# The task
Will you write out the data exactly, excluding every picture?

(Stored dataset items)

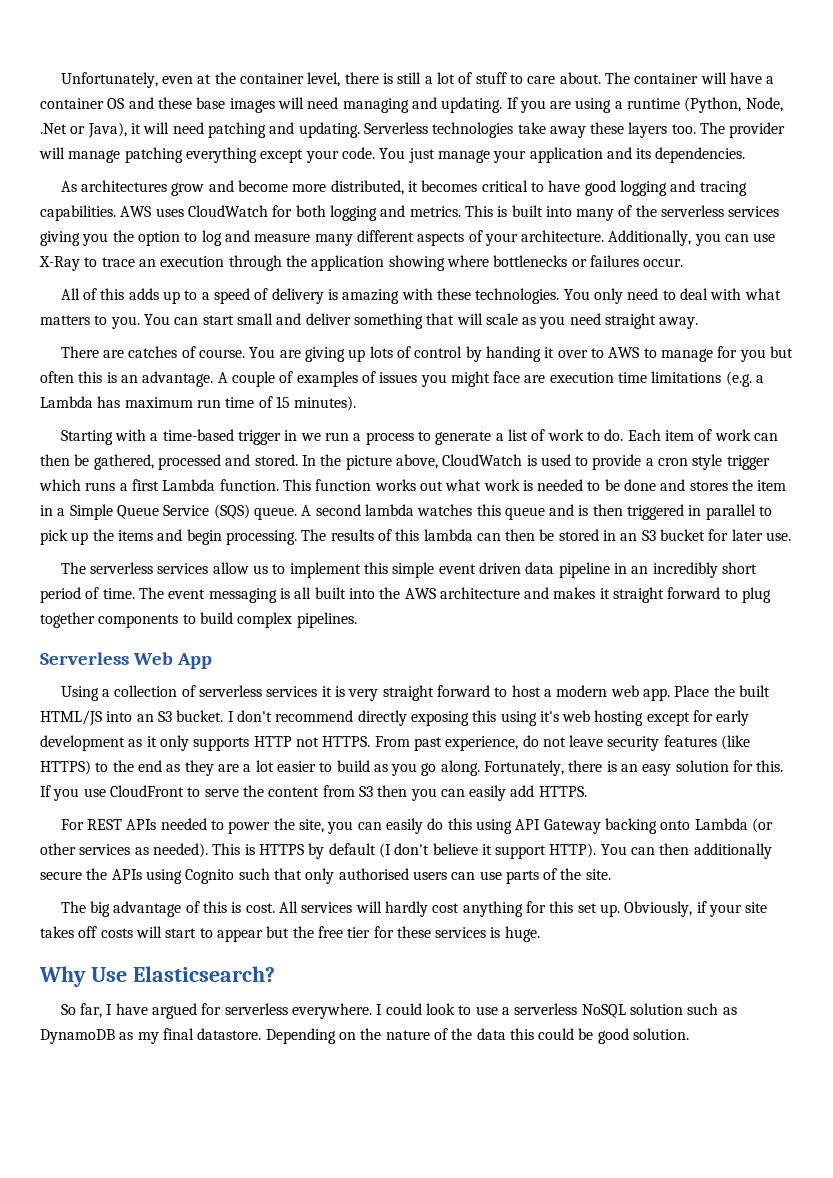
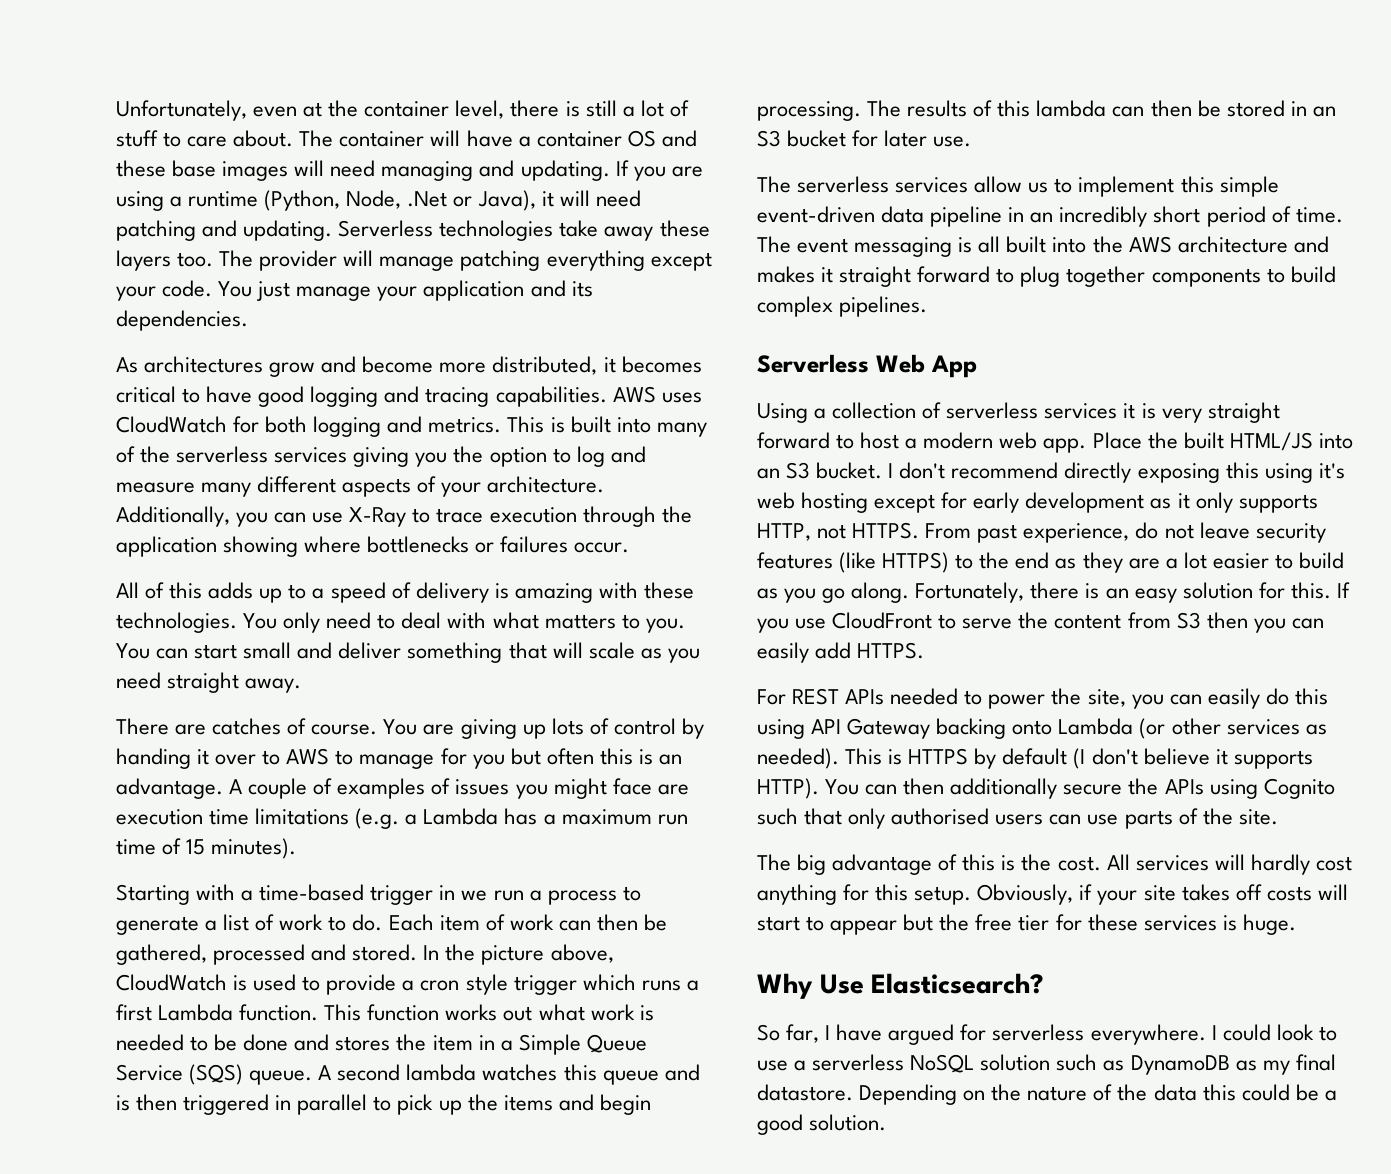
[138,259,156,267] an -> (484, 515) none
(121, 402) none -> [543,814,556,825] a
[438,562,522,574] event driven -> [757,206,875,223] event-driven
[253,736,292,747] HTTP -> [757,523,811,541] HTTP,
[495,845,547,859] support -> [1233,750,1313,769] supports
(242, 907) none -> [1021,854,1052,871] the
[577,903,620,917] set up. -> [914,886,972,905] setup.
(594, 1034) none -> [1324,1090,1337,1101] a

# Solution to this exercise
[138,259,156,267] an -> (484, 515) none
(121, 402) none -> [543,814,556,825] a
[438,562,522,574] event driven -> [757,206,875,223] event-driven
[253,736,292,747] HTTP -> [757,523,811,541] HTTP,
[495,845,547,859] support -> [1233,750,1313,769] supports
(242, 907) none -> [1021,854,1052,871] the
[577,903,620,917] set up. -> [914,886,972,905] setup.
(594, 1034) none -> [1324,1090,1337,1101] a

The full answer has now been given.